Central Alberta Real Estate Association president Danielle Davies got into the home-selling business in the midst of the last big recession in 2008-09.
So, she’s no stranger to tough markets. The latest downturn and the slow recovery, though, has been even more challenging.
“It’s been one of the longest in history,” said Davies, who is a realtor with Red Deer’s Century 21 Advantage.
That reality has been reflected in the Multiple Listing Service statistics her office compiles into a monthly report.
This year began with some positive signs. Year-to-year house sales were up over 2016 for the three months of the year. However, the momentum did not last and as of September house sale numbers were in line with last year, which was hardly a banner year.
September sales were down seven per cent from last year and down almost a third from 2014, a record year for Central Alberta sales.
Central Alberta’s housing market reflects Alberta’s economic recession and what is shaping up to be a slow recovery, says the president of the Central Alberta Realtors Association.

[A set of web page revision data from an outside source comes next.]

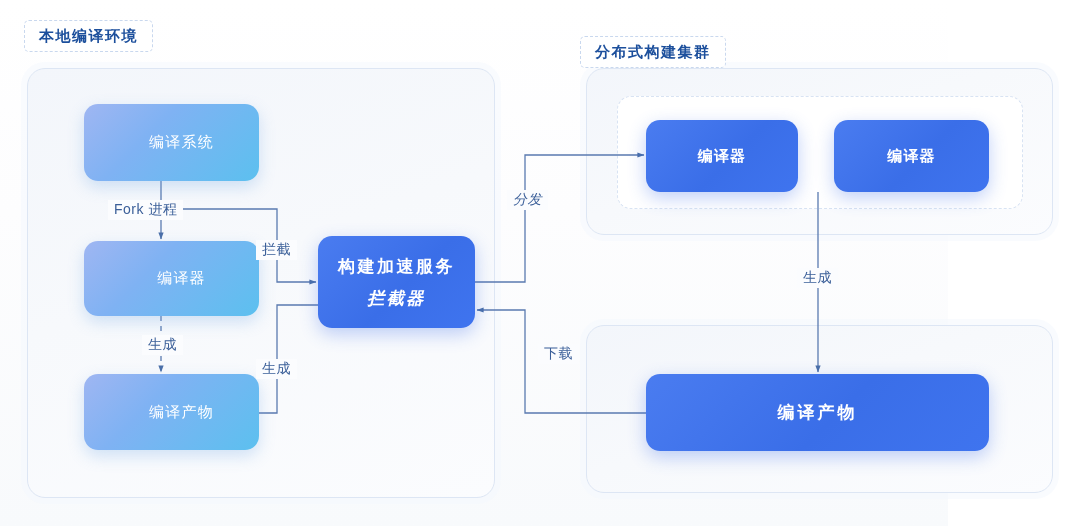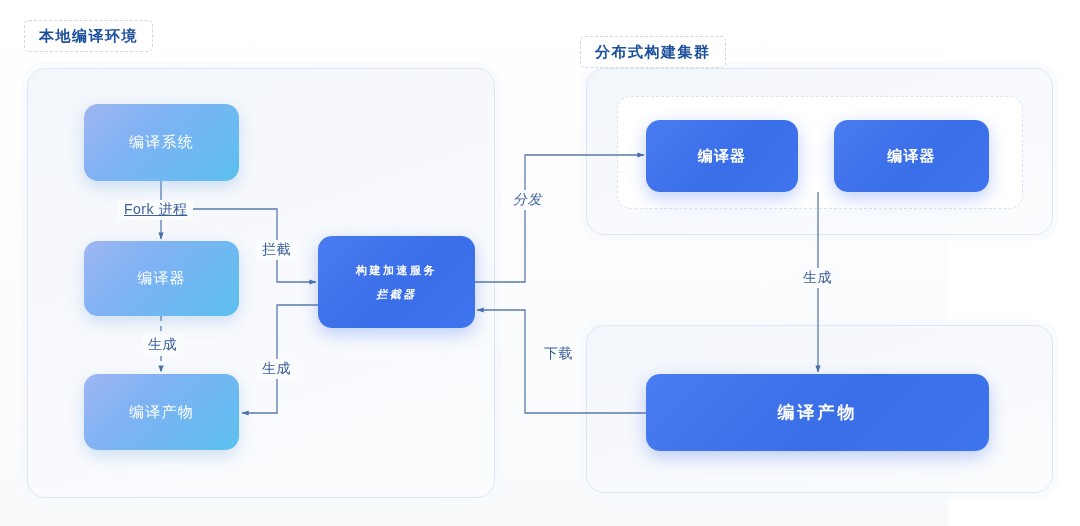--- a/index.html
+++ b/index.html
@@ -40,7 +40,7 @@
   .node.light{
     background:linear-gradient(135deg,#9fb6f2 0%,#7fb2f3 38%,#5cc0ef 100%);
     box-shadow:0 6px 16px rgba(110,165,230,.30);
-    font-size:15px;font-weight:500;}
+    font-size:15px;font-weight:500;padding-left:20px;}
   .node.dark{
     background:linear-gradient(135deg,#4a7cf0 0%,#3a6ee8 55%,#3f74ef 100%);
     box-shadow:0 6px 18px rgba(58,110,232,.32);

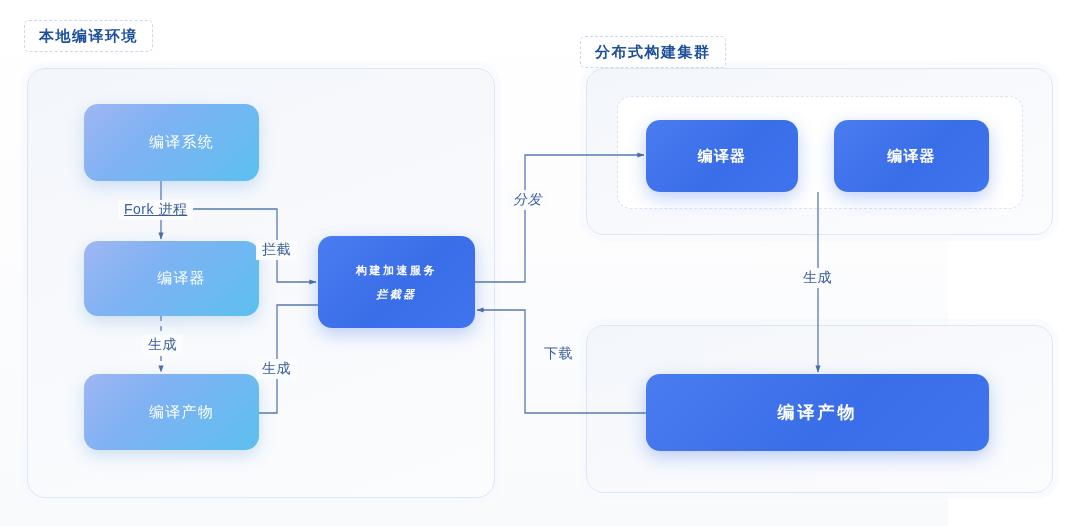--- a/index.html
+++ b/index.html
@@ -60,7 +60,7 @@
   
   .elabel{position:absolute;color:#3b5f99;font-size:14px;font-weight:500;
     background:#fbfcfe;padding:1px 6px;white-space:nowrap;letter-spacing:.5px;}
-  #lbl-fork{left:118px;top:200px;text-decoration:underline;}
+  #lbl-fork{left:108px;top:200px;}
   #lbl-gen-local{left:142px;top:335px;}
   #lbl-intercept{left:256px;top:240px;}
   #lbl-gen-mid{left:256px;top:359px;}

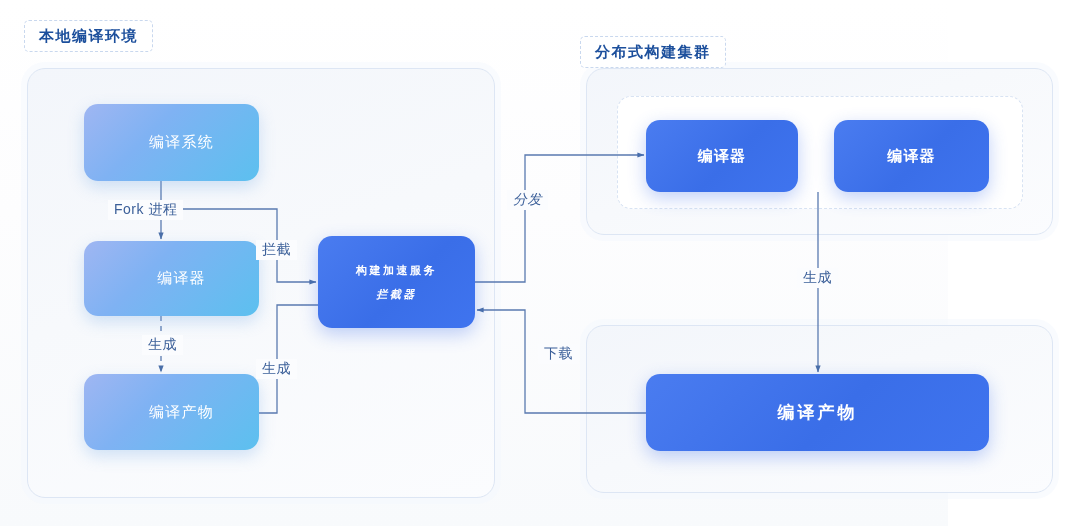--- a/index.html
+++ b/index.html
@@ -52,7 +52,7 @@
   #n-compiler-local{left:84px;top:241px;width:155px;height:75px;}
   #n-artifact-local{left:84px;top:374px;width:155px;height:76px;}
   #n-interceptor{left:318px;top:236px;width:157px;height:92px;
-    font-size:11px;font-weight:bold;letter-spacing:2.5px;}
+    font-size:17px;font-weight:bold;letter-spacing:2.5px;}
   #n-compiler-r1{left:646px;top:120px;width:152px;height:72px;}
   #n-compiler-r2{left:834px;top:120px;width:155px;height:72px;}
   #n-artifact-remote{left:646px;top:374px;width:343px;height:77px;}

“We’re definitely still in a downturn year over year,” said Danielle Davies.
The real estate markets have bounced back before and will do so again, she said.

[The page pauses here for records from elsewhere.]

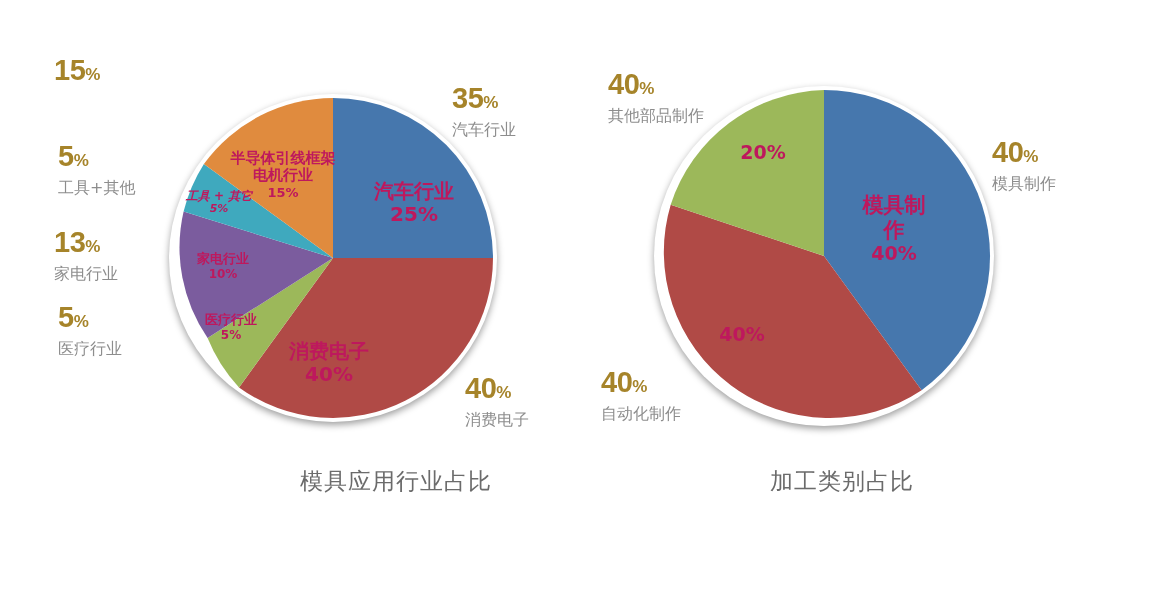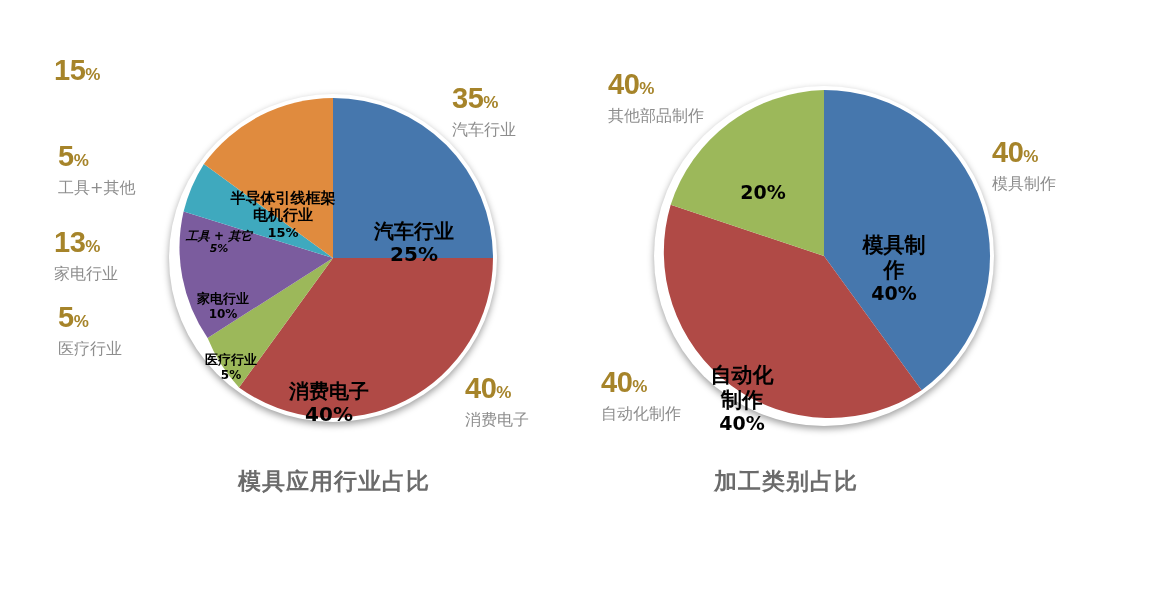--- a/index.html
+++ b/index.html
@@ -43,14 +43,13 @@
   
   .slice-label{
     position:absolute;
-    color:#000000;
+    color:#be185d;
     text-align:center;
     font-family:"DejaVu Serif","Liberation Serif",serif;
     font-weight:bold;
     line-height:1.18;
     white-space:pre-line;
     pointer-events:none;
-    margin-top:40px;
   }
   .slice-label .val{display:block;font-family:"DejaVu Sans","Liberation Sans",sans-serif;font-weight:bold;}
 

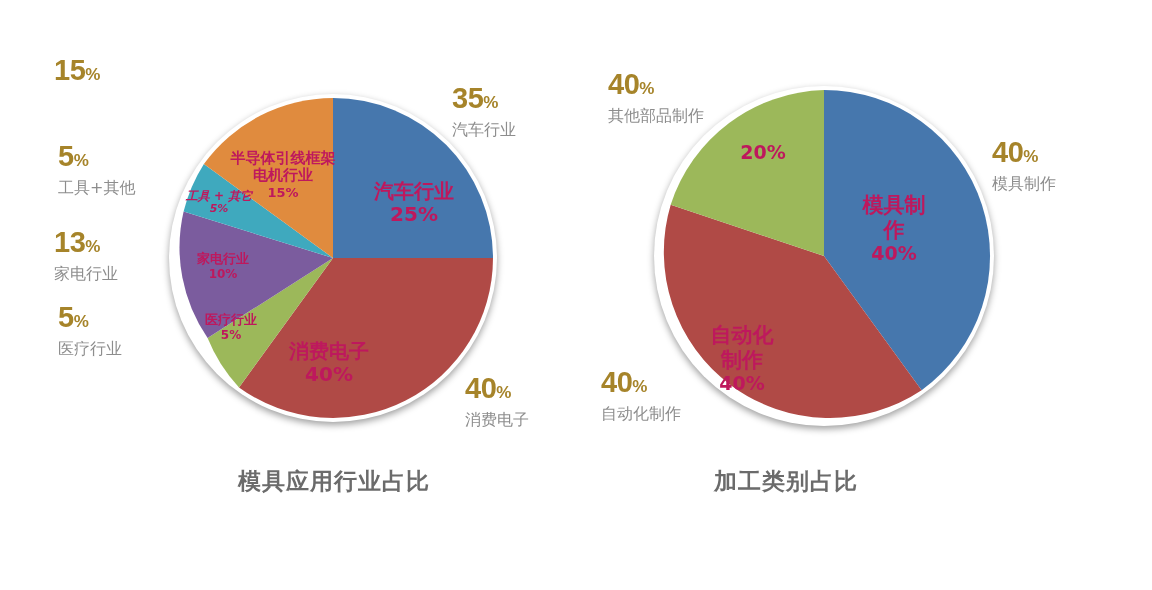--- a/index.html
+++ b/index.html
@@ -189,8 +189,6 @@
       </div>
 
       <div class="slice-label" style="left:26px;top:212px;width:124px;font-size:21px;">
-        <span>自动化
-制作</span>
         <span class="val" style="font-size:19px;">40%</span>
       </div>
 

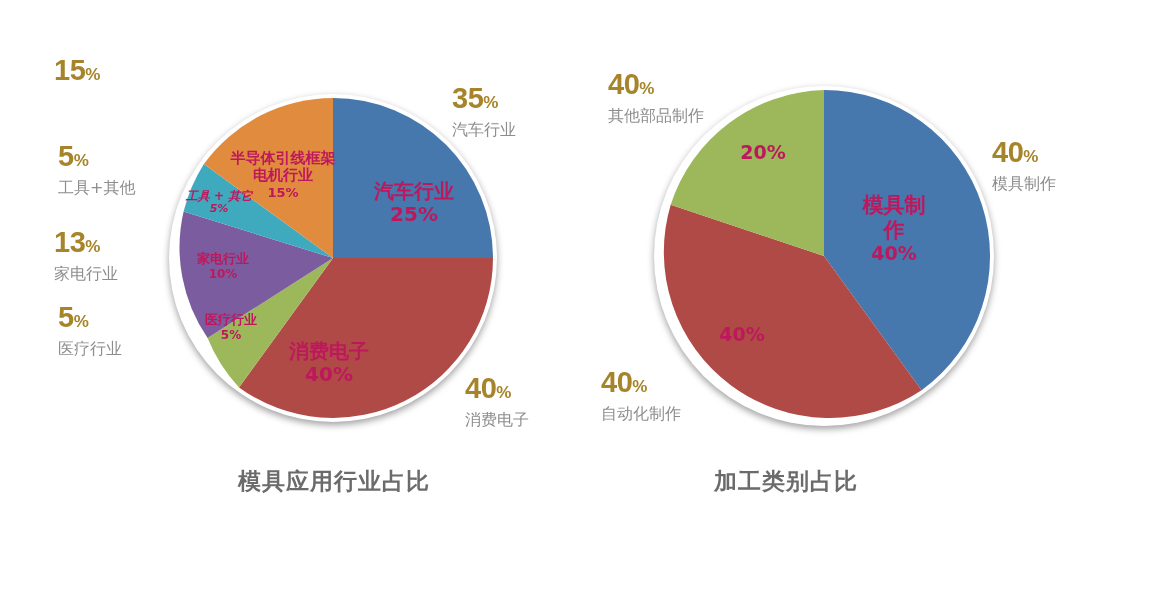--- a/index.html
+++ b/index.html
@@ -58,8 +58,8 @@
     position:absolute;
     color:#6b6b6b;
     font-size:23px;
-    font-weight:bold;
-    text-align:center;
+    font-weight:normal;
+    text-align:right;
     font-family:"DejaVu Sans","Liberation Sans",sans-serif;
     letter-spacing:1px;
   }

“The message is we’re just plugging away. It’s coming. We’re moving forward.
“In Central Alberta, we have to be patient.”
The challenging year makes mortgage changes due to take effect in January all the more frustrating for the real estate industry.
Under the new rules, even home buyers who don’t require mortgage insurance because they have a 20 per cent down payment, will have to prove they can afford their mortgage if interest rates rise above Bank of Canada’s five-year benchmark rate or two per cent higher than their existing mortgage rate, whichever is higher.
Daniels said that will hit the middle class the hardest, especially those who hoped to move up to a bigger home. The same segment of the population were hit by tougher “stress test” rules last October.
Mortgage Professionals Canada estimates the requirement will disqualify one in five potential house hunters.
Central Alberta Real Estate Association, along with federal and provincial realtor associations, are lobbying government officials and politicians to halt the changes.
Daniels said Central Alberta house sales dipped when mortgage requirements changed last year. The real estate market adapted to the changes — and will do so again if necessary — but Daniels argues now is not the time to bring in measures that will dampen the market.